## Requirement
Each record here should be printed again exactly; please leave its pictures out.

Records from a collection
::::::
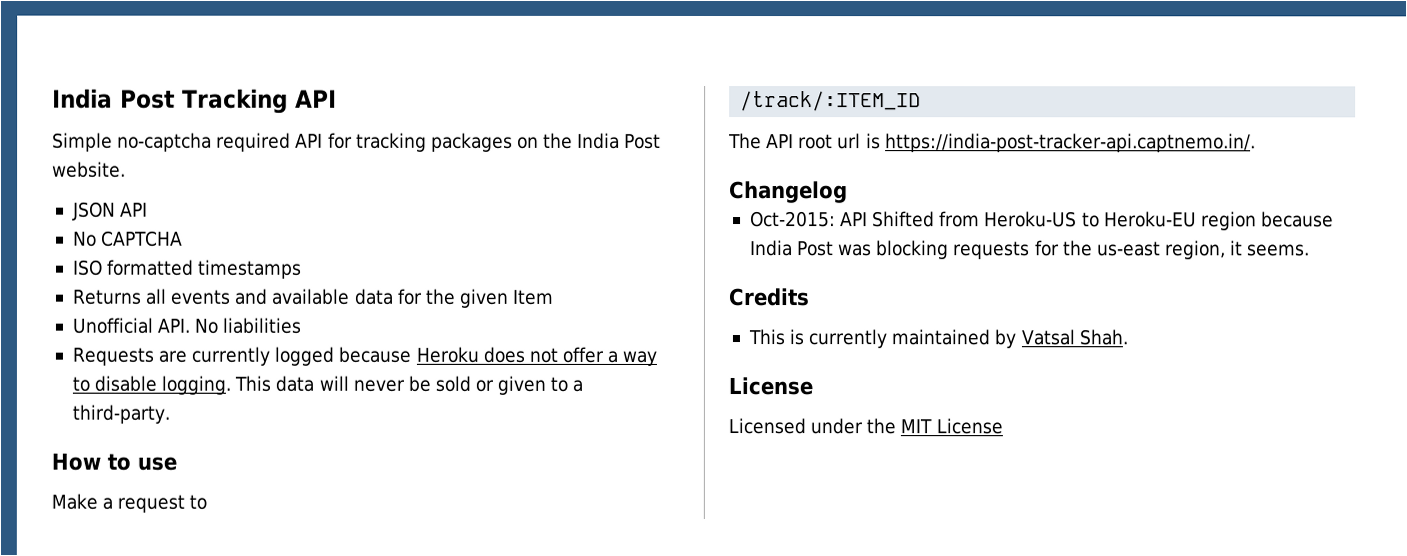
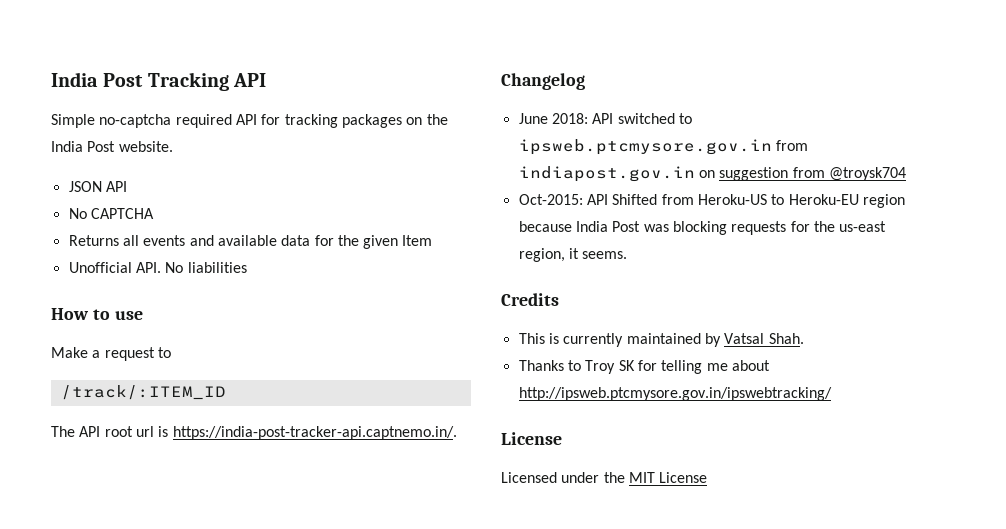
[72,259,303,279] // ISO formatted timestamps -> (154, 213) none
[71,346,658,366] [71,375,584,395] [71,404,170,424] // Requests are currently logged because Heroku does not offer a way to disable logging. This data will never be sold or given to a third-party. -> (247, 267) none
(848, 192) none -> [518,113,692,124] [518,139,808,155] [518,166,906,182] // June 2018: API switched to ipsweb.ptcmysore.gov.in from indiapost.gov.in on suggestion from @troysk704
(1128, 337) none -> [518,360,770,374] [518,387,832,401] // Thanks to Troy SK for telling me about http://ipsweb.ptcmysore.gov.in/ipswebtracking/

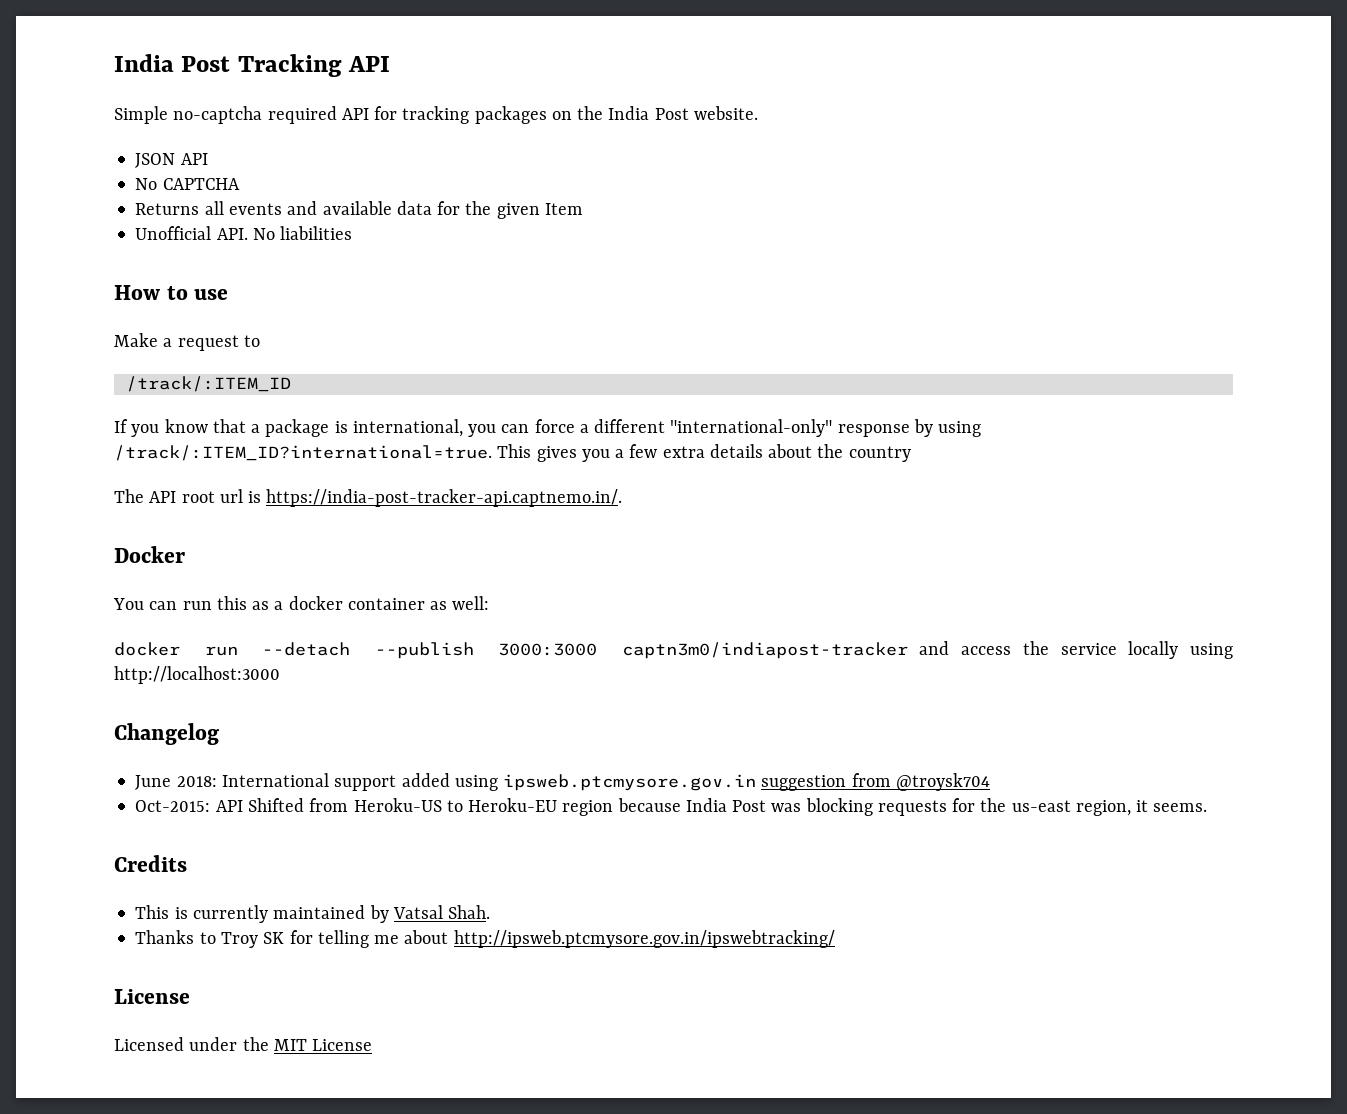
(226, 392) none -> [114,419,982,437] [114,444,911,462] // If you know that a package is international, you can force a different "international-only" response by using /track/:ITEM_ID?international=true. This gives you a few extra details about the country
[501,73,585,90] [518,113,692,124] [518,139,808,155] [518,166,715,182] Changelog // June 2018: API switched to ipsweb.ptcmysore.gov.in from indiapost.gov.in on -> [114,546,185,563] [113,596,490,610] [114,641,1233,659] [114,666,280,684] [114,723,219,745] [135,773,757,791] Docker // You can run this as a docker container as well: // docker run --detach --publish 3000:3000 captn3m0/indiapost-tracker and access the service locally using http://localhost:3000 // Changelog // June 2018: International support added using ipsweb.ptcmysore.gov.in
::::::
## Answer section
[72,259,303,279] // ISO formatted timestamps -> (154, 213) none
[71,346,658,366] [71,375,584,395] [71,404,170,424] // Requests are currently logged because Heroku does not offer a way to disable logging. This data will never be sold or given to a third-party. -> (247, 267) none
(848, 192) none -> [518,113,692,124] [518,139,808,155] [518,166,906,182] // June 2018: API switched to ipsweb.ptcmysore.gov.in from indiapost.gov.in on suggestion from @troysk704
(1128, 337) none -> [518,360,770,374] [518,387,832,401] // Thanks to Troy SK for telling me about http://ipsweb.ptcmysore.gov.in/ipswebtracking/

(226, 392) none -> [114,419,982,437] [114,444,911,462] // If you know that a package is international, you can force a different "international-only" response by using /track/:ITEM_ID?international=true. This gives you a few extra details about the country
[501,73,585,90] [518,113,692,124] [518,139,808,155] [518,166,715,182] Changelog // June 2018: API switched to ipsweb.ptcmysore.gov.in from indiapost.gov.in on -> [114,546,185,563] [113,596,490,610] [114,641,1233,659] [114,666,280,684] [114,723,219,745] [135,773,757,791] Docker // You can run this as a docker container as well: // docker run --detach --publish 3000:3000 captn3m0/indiapost-tracker and access the service locally using http://localhost:3000 // Changelog // June 2018: International support added using ipsweb.ptcmysore.gov.in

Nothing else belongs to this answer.